O ritual dos cultos de origem Bantu era inicialmente diferente das cerimônias Nagôs e Gegês. Misturaram-se, depois, tornando-se bastante próximos. A originalidade destes cultos Bantus é difícil de definir. Não se sabe se os rituais Gegê e Nagô foram ou não influenciados por escravos do Congo e de Angola, já presentes no Brasil em grande quantidade, no final do século XVII. Relações mais constantes estabeleceram-se nos séculos posteriores, entre Bahia e Pernambuco e a Costa dita dos Escravos; a maioria dos cativos desembarcaram nestas duas províncias era constituída, então, pelos Gegês e Nagô (Daomeanos e Yorubás).
Expulsemos, em outras obras, as razões comerciais criadas pela presença do fumo na Bahia e em Pernambuco, razões que determinam a afluência dos Gegês e dos Nagôs a estas duas regiões, a partir do século XVIII, e não às outras partes do Brasil, onde os Congos e Angolas continuaram a ser importados em grande proporção.
A palavra candomblé, que serve para designar, na Bahia, as religiões africanas em geral, parece ser de origem Bantu. É possível que as influências das religiões vindas destas regiões não se restringissem, apenas, ao nome dado às cerimônias, mas tivessem dado aos cultos Gegê e Nagô na Bahia uma forma diferente, em certos detalhes, destas mesmas manifestações na África.
Um estudo em separado do ritual Bantu na Bahia á tarefa bastante difícil, pois seria necessário fazê-lo em diversos pontos do Brasil, em lugares onde esta influência Gegê-Nagô não se tivesse feito sentir. Na Bahia, temos que nos contentar com a presença de alguns cantos e ritmos de tambores. Seria necessário, também, localizar os termos Bantu ainda conhecidos, termos estes que os participantes de terreiros Bantus têm tendência a exprimir no seu equivalente Nagô, seja por espírito de descrição, seja para falar numa língua compreensível a seus interlocutores.

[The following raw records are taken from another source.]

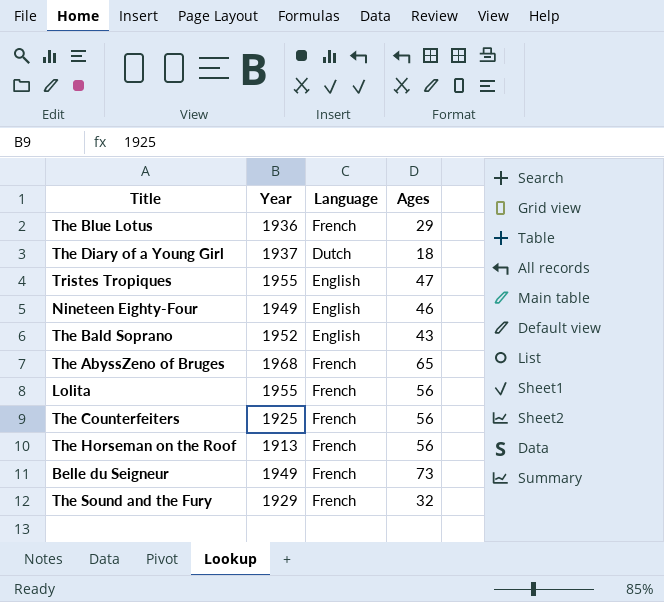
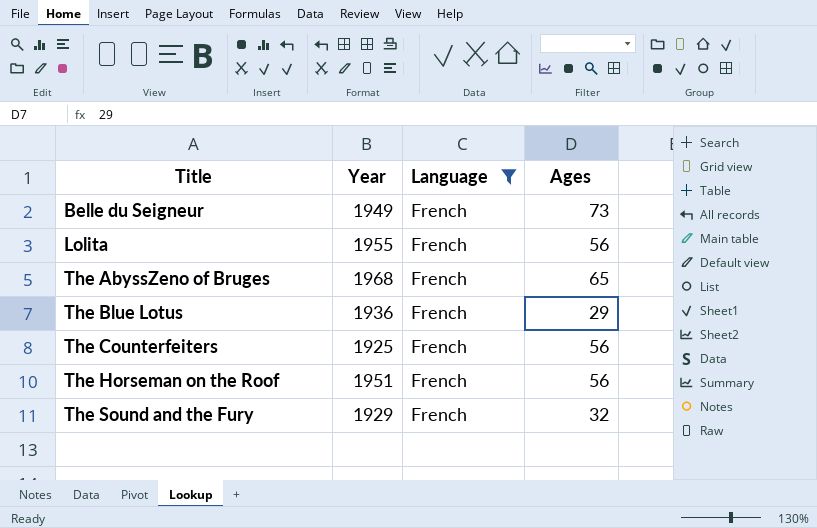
filter: none -> Language = French
row order: none -> Title ascending
The Horseman on the Roof | Year: 1913 -> 1951

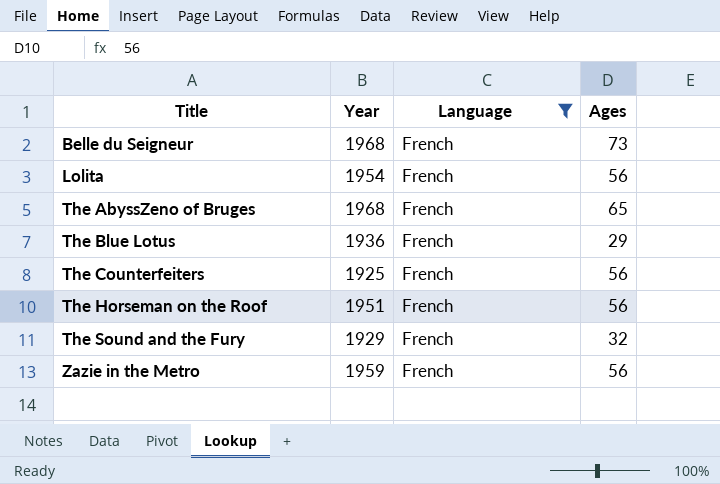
Belle du Seigneur | Year: 1949 -> 1968
Lolita | Year: 1955 -> 1954
row Zazie in the Metro: none -> 1959 | French | 56

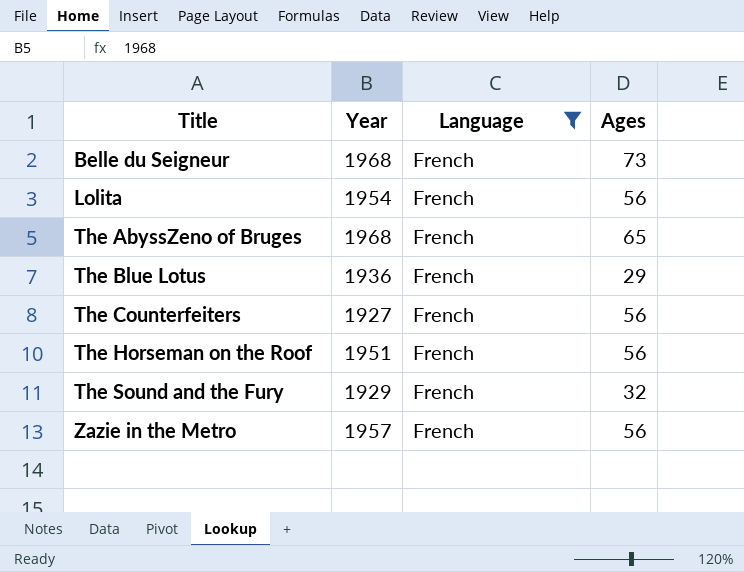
The Counterfeiters | Year: 1925 -> 1927
Zazie in the Metro | Year: 1959 -> 1957

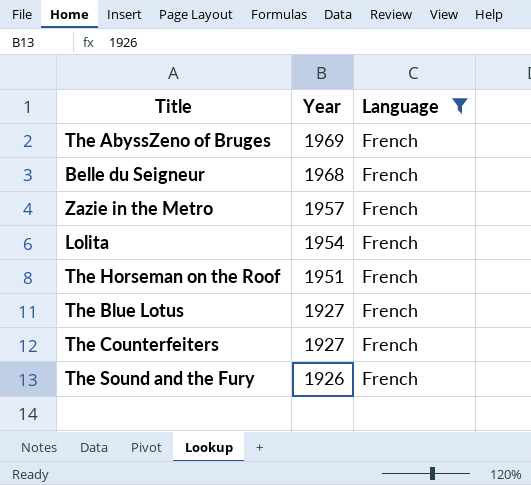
row order: Title ascending -> Year descending
column Ages | position: 4 -> none
The AbyssZeno of Bruges | Year: 1968 -> 1969
The Blue Lotus | Year: 1936 -> 1927
The Sound and the Fury | Year: 1929 -> 1926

Existem na Bahia o terreiro Congo do falecido Manoel Bernardino da Paixão, o Bate Folha, no bairro de Beiru; o terreiro Angola da falecida Maria Neném do Tumbeuci, também no Beiru, e o de seu Filho de Santo, o falecido Manoel Ciríaco de Jesus, o Tumba Juçara, no Alto do Corrupio, hoje sob direção da Mãe
  de Santo Dere.
Destaquemos, finalmente, o caso do falecido Pai de Santo João Alves de Torres, mais conhecido como Joãozinho da Goméa, que deve seu renome ao Caboclo Pedra Preta, e cujo culto, realizando à maneira africana, era dedicado aos ancestrais indígenas, Senhores desta Terra do Brasil. Iniciando no ritual Angola por Jubiabá, Joãozinho foi herdeiro de uma Yansã e se orientou, cada vez mais, em direção ao ritual Nagô. Este caso nos parece típico da ascendência exercida pelo ritual Nagô sobre as religiões de etnias diferentes.
Na própria África, as religiões Bantus parecem centradas sobre uma série de devoções aos ancestrais de um grupo familiar reduzido e não sobre o culto de deuses ligados às forças da natureza. É possível que existissem estes tipos de cultos, mas, na Bahia, eles tomaram uma forma bem próxima da concepção Yorubá.